(Source records)
============

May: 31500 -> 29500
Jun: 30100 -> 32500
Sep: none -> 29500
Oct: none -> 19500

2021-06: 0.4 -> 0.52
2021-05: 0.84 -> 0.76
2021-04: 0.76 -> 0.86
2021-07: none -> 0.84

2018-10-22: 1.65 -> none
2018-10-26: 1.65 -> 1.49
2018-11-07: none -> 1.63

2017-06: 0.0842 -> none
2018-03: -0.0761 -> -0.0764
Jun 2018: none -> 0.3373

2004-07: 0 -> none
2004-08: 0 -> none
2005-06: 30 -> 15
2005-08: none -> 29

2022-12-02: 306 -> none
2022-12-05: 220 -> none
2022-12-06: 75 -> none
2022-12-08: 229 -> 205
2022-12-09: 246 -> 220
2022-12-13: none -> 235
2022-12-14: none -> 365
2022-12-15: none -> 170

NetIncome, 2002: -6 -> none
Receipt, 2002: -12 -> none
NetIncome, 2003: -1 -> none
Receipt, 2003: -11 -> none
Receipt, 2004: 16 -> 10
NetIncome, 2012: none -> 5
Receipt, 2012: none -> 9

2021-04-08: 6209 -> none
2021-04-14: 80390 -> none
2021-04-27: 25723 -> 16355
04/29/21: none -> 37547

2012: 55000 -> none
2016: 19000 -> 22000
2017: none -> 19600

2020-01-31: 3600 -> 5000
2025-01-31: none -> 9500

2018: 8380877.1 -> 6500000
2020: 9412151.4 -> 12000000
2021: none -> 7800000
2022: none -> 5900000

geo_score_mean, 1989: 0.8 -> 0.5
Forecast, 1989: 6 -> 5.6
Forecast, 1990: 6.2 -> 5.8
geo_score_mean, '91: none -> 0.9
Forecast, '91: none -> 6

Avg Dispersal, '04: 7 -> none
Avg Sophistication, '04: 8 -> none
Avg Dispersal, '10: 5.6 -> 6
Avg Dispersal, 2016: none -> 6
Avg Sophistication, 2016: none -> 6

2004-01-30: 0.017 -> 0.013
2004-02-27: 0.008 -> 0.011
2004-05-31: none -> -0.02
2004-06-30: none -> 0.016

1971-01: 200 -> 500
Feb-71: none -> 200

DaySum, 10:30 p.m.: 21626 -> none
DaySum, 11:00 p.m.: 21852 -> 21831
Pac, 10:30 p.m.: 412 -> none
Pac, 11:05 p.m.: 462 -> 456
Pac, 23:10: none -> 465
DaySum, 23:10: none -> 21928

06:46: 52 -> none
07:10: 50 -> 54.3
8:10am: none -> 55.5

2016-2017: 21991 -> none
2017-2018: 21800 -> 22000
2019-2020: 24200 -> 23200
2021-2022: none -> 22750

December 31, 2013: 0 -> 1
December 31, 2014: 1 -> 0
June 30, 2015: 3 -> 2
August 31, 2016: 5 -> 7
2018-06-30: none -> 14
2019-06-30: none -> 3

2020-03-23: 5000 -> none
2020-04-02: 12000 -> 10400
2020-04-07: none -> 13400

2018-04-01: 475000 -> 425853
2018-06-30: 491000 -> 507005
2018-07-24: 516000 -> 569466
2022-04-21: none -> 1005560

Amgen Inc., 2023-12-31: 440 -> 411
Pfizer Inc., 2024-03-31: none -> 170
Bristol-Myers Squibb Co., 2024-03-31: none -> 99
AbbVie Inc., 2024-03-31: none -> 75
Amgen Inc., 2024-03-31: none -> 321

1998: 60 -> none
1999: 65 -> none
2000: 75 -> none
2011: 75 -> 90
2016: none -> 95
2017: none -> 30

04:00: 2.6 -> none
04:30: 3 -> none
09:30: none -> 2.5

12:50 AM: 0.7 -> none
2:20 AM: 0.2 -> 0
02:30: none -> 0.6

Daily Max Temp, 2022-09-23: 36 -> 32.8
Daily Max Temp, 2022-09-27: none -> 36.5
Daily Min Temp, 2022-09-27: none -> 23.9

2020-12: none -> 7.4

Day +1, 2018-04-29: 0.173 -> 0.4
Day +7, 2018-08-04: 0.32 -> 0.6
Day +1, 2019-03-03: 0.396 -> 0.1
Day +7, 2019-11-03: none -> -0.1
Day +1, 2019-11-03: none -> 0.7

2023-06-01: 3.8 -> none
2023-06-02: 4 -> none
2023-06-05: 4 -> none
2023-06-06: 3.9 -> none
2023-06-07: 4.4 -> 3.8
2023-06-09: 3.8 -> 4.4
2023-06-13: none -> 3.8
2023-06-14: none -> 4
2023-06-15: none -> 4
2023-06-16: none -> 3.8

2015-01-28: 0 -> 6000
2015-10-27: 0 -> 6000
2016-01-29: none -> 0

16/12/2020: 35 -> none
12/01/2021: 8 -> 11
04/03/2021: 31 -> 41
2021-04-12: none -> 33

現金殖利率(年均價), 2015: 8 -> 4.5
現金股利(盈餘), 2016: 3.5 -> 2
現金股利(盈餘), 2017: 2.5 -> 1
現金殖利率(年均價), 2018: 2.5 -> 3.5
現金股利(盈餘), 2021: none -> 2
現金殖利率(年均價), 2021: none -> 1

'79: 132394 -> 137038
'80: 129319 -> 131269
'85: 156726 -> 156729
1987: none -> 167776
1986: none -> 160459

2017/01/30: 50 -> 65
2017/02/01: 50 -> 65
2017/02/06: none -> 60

============

Produce a verbatim copy of the lines from the one holding "129319 -> 131269" to the final line of the data, and nothing more.

ANSWER SECTION =
'80: 129319 -> 131269
'85: 156726 -> 156729
1987: none -> 167776
1986: none -> 160459

2017/01/30: 50 -> 65
2017/02/01: 50 -> 65
2017/02/06: none -> 60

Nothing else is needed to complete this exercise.